2015年10月05日 | 医療・医療保険

iPS細胞から作った網膜細胞を移植する世界初の臨床研究は、患者の経過が1年間追跡され、区切りを迎えた。

今後の網膜細胞移植は患者自身の細胞ではなく、他人の細胞から作って備蓄しているiPS細胞を利用する手法に転換される。

1例目を終え、1億円ともされる多額の費用や、患者の細胞の採取から移植まで10ヵ月という長い期間、の安全をどう確かめれば十分かという基準がないことなどが課題として浮かんだ。
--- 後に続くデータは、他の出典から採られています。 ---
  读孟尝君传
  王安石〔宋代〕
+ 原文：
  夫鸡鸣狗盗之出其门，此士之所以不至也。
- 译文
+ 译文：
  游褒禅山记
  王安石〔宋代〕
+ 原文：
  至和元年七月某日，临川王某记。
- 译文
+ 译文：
次期の研究では、移植時に拒絶反応が少ないとみられる特殊な型の他人の細胞を集めて備蓄した京都大の「iPS細胞ストック」を使う。

遺伝子変異が少ない細胞を選び、安全性を高める。

京都大は8月、ストックした臨床用のiPS細胞を外部の研究機関に提供し始めた。

医療ベンチャー「へリオス」は「ストック細胞を使い、網膜治療の治験を2017年には始めたい」としている。
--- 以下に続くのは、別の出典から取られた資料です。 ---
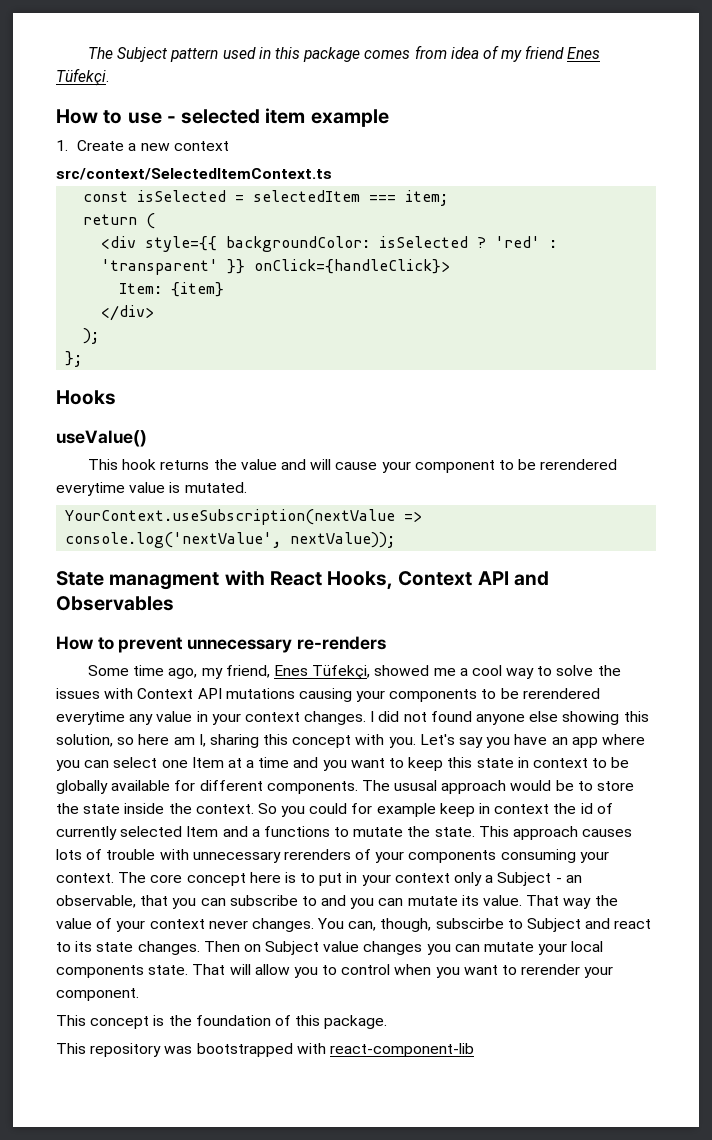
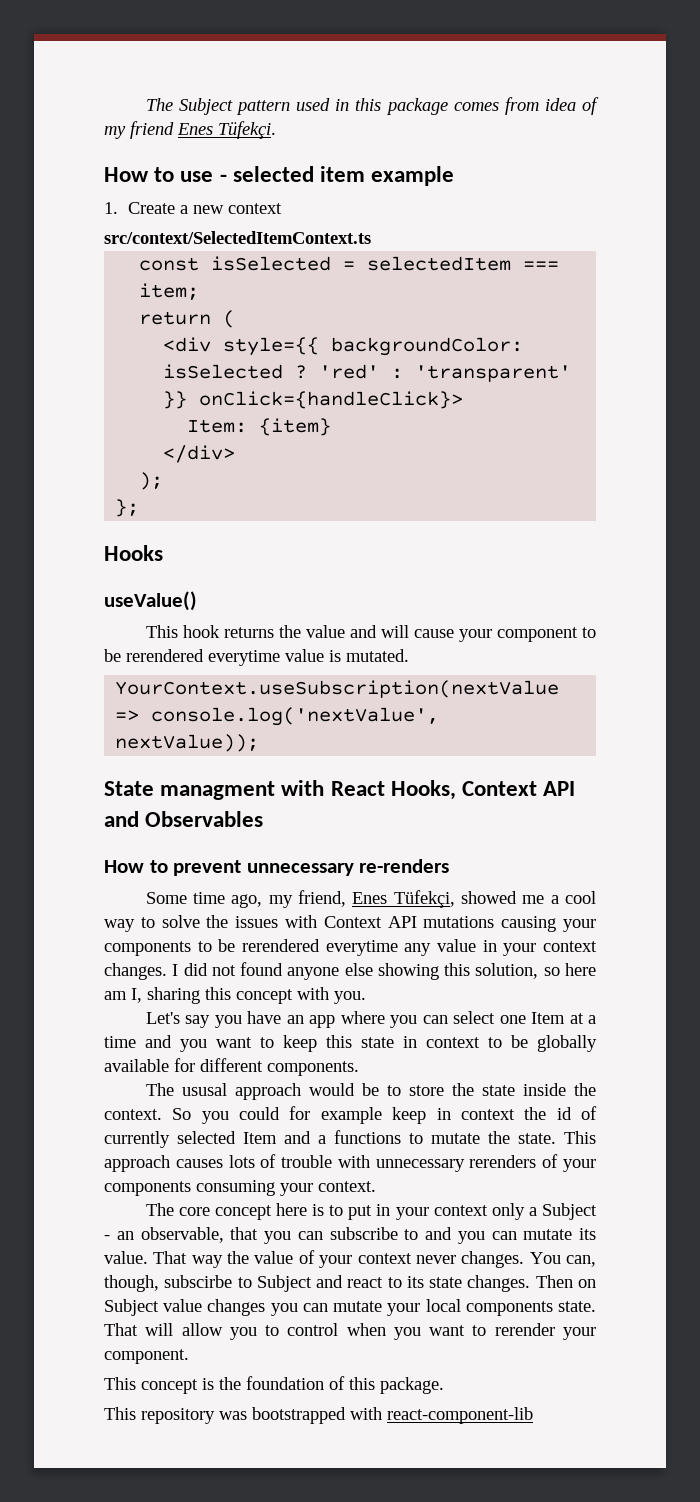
- I did not found anyone else showing this solution, so here am I, sharing this concept with you. Let's say you have an app where you can select one Item at a time and you want to keep this state in context to be globally available for different components. The ususal approach would be to store the state inside the context.
+ I did not found anyone else showing this solution, so here am I, sharing this concept with you.
+ Let's say you have an app where you can select one Item at a time and you want to keep this state in context to be globally available for different components.
+ The ususal approach would be to store the state inside the context.
- This approach causes lots of trouble with unnecessary rerenders of your components consuming your context. The core concept here is to put in your context only a Subject - an observable, that you can subscribe to and you can mutate its value.
+ This approach causes lots of trouble with unnecessary rerenders of your components consuming your context.
+ The core concept here is to put in your context only a Subject - an observable, that you can subscribe to and you can mutate its value.

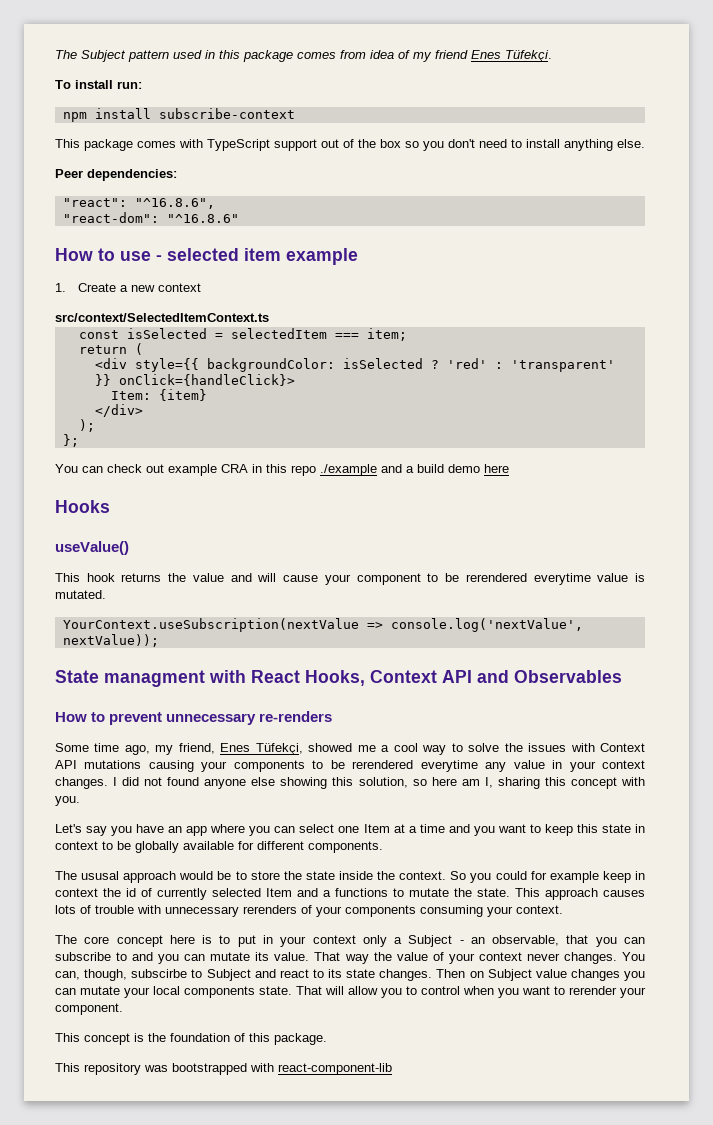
+ To install run:
+ npm install subscribe-context
+ This package comes with TypeScript support out of the box so you don't need to install anything else.
+ Peer dependencies:
+ "react": "^16.8.6",
+ "react-dom": "^16.8.6"
+ You can check out example CRA in this repo ./example and a build demo here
網膜細胞の販売開始は2020年が目標、費用は1千万円前後が目安だという。

臨床研究の2例目で、患者の皮膚から作製した網膜細胞から患者自身にはなかった可能性のある遺伝子変異が見つかり、理化学研究所のチームは慎重を期して移植を見送った。

移植する細胞の安全性をどんな検査で確かめるか、まとまった考え方を示す必要があるとして、厚生労働省と文部科学省は検討に向けた研究班を設置することにしている。